Jump to: navigation, search

FAQ


Contents

[edit] The Data Manager does not work

   The Grid Portal machine must be able to access itself and the Grid
   Appliances on port 2811. To test whether it can, from the Grid Portal try
   to telnet to the Grid Appliance on that port:
       telnet appliance.ucla.edu 2811
   If your appliance is running as a NIS client of the head node of the cluster, 
   make sure that NIS is still working, e.g. that ypcat passwd works.  If NIS is 
   stopped for some reason, end users will be getting a 'NULL' or 'Socked disconnect' 
   problem from the DM, and you will see 'Bad Password' errors in the catalina.out 
   file on the Grid Portal.

[edit] GRAM job submission fails

   Please make sure that /etc/sudoers file is updated with the following information
   for GLOBUS_LOCATION where GLOBUS_LOCATION in the example below is /home/globus/GT4
  1. /etc/sudoers
   globus  ALL=(username1,username2) 
   NOPASSWD: /home/globus/GT4/libexec/globus-gridmap-and-execute 
   -g /etc/grid-security/grid-mapfile
   /home/globus/GT4/libexec/globus-job-manager-script.pl *
   globus  ALL=(username1,username2) 
   NOPASSWD: /home/globus/GT4/libexec/globus-gridmap-and-execute 
   -g /etc/grid-security/grid-mapfile
   /home/globus/GT4/libexec/globus-gram-local-proxy-tool *
  1. /etc/grid-security/grid-mapfile
  Please make sure user certificate DN is entered inside the grid-mapfile


[edit] The Resources table does not show the Status (up or down) of a particular cluster

     - Two methods in retrieving resources information: aggregation or poll upon requests
     - The Resources are agragated in the background periodically.

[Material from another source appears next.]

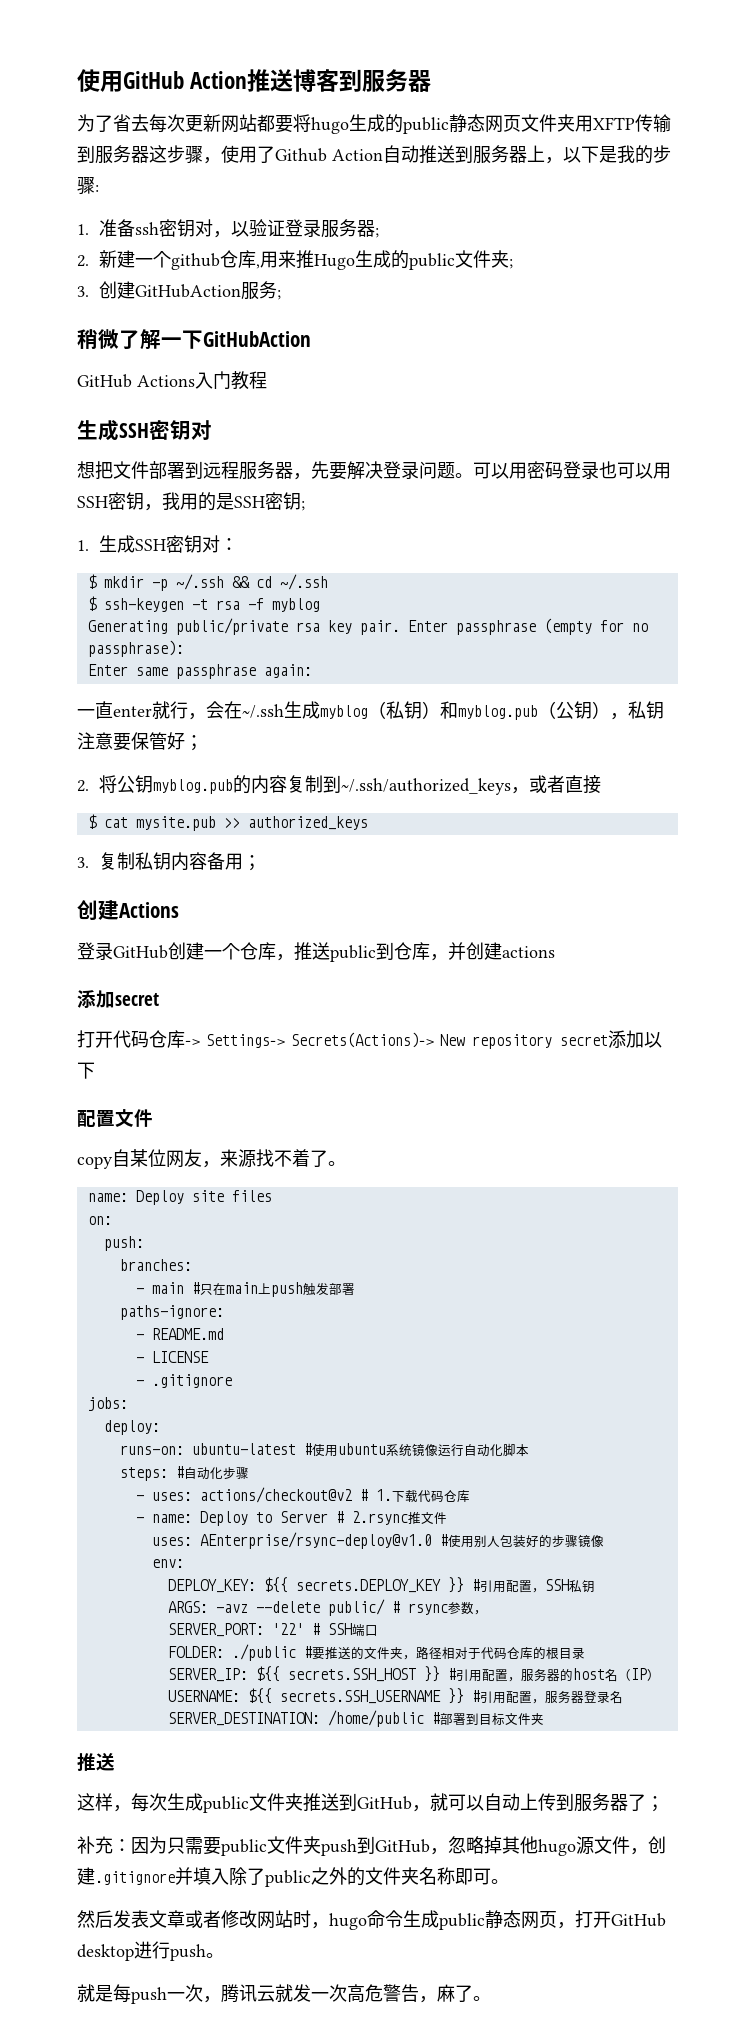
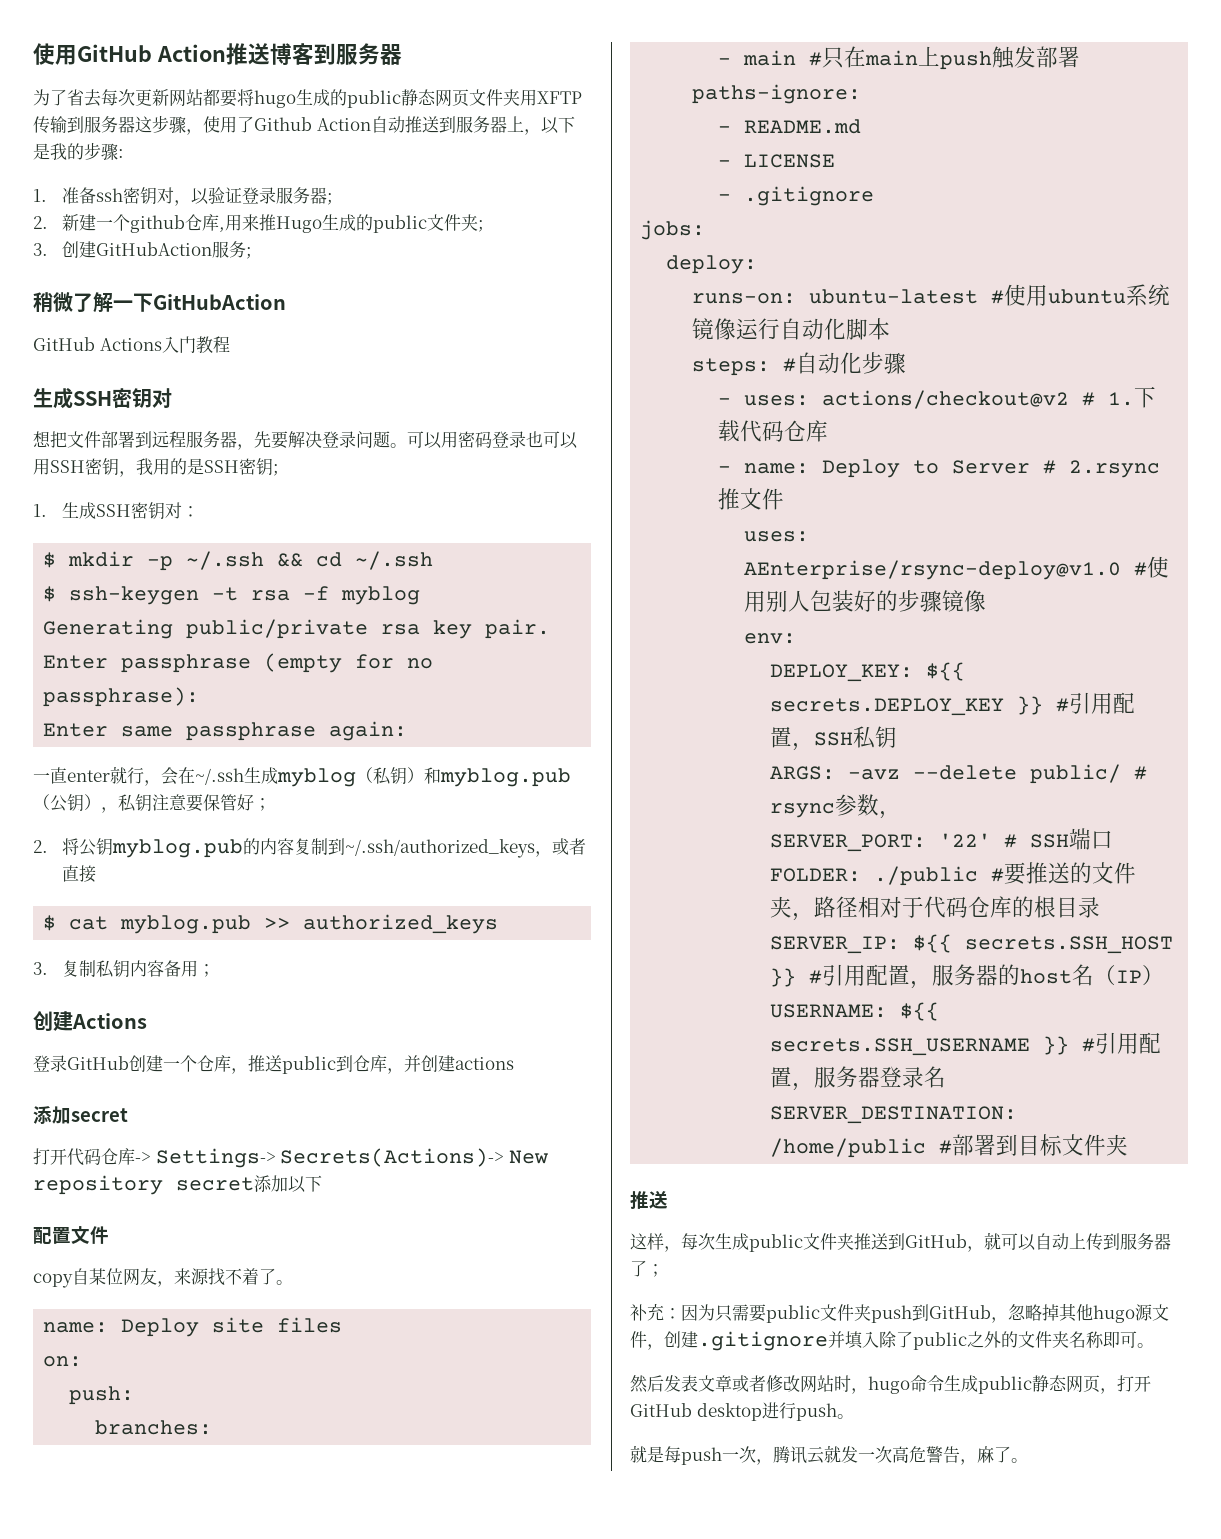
[135,816,216,831] mysite.pub -> [120,915,252,934] myblog.pub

You will
       normally have to wait up to 10 minutes after starting GT4 on the Grid
       Appliance connected to the cluster before the information about the
       cluster shows up under Resources.
      
     - Did you execute srun.sh? See the section titled "After Installation" in
       this INSTALL.txt document.
     - Check whether you can connect to the Grid Portal machine at port 8443
       from the Appliance. From the Grid Appliance enter:
           telnet portal.machine.address 8443

[edit] You do not see anything after you login to the Grid Portal

   As the Grid Administrator, you must have added at least one Grid Appliance
   to the Portal for the Portal to work.

[edit] Users cannot submit jobs to a particular cluster

   You must make sure certificates have been created and placed in
   "credentialDir" on the Grid Portal machine.
   You cannot submit jobs when logged in to the Grid Portal as the GridSphere
   super user. You must login as either the Grid Administrator or any other
   regular user for which a certificate has been created. When the user logs
   in, a proxy certificate is created for that session. The proxy certificate
   is used as credential to access the remote clusters.
   Also the Grid Appliance and Grid Portal must have a trust relationship with
   the CA. For an Appliance make sure to followed the instructions about
   copying the file:
       .globus/simpleCA/globus_simple_ca....tar.gz

[edit] There are numerous different connection problems between the Grid Portal and an Appliance

     - The Appliance CA must be signed or accepted by the Grid Portal CA, or
       whatever CA you are using.
     - Both machine must trust each other.
   See the section titled "Configuring your Certificate Authority (CA)" for
   the details.

[edit] The Grid Portal cannot retrieve the status of jobs; it always reports a status of "Unsubmitted"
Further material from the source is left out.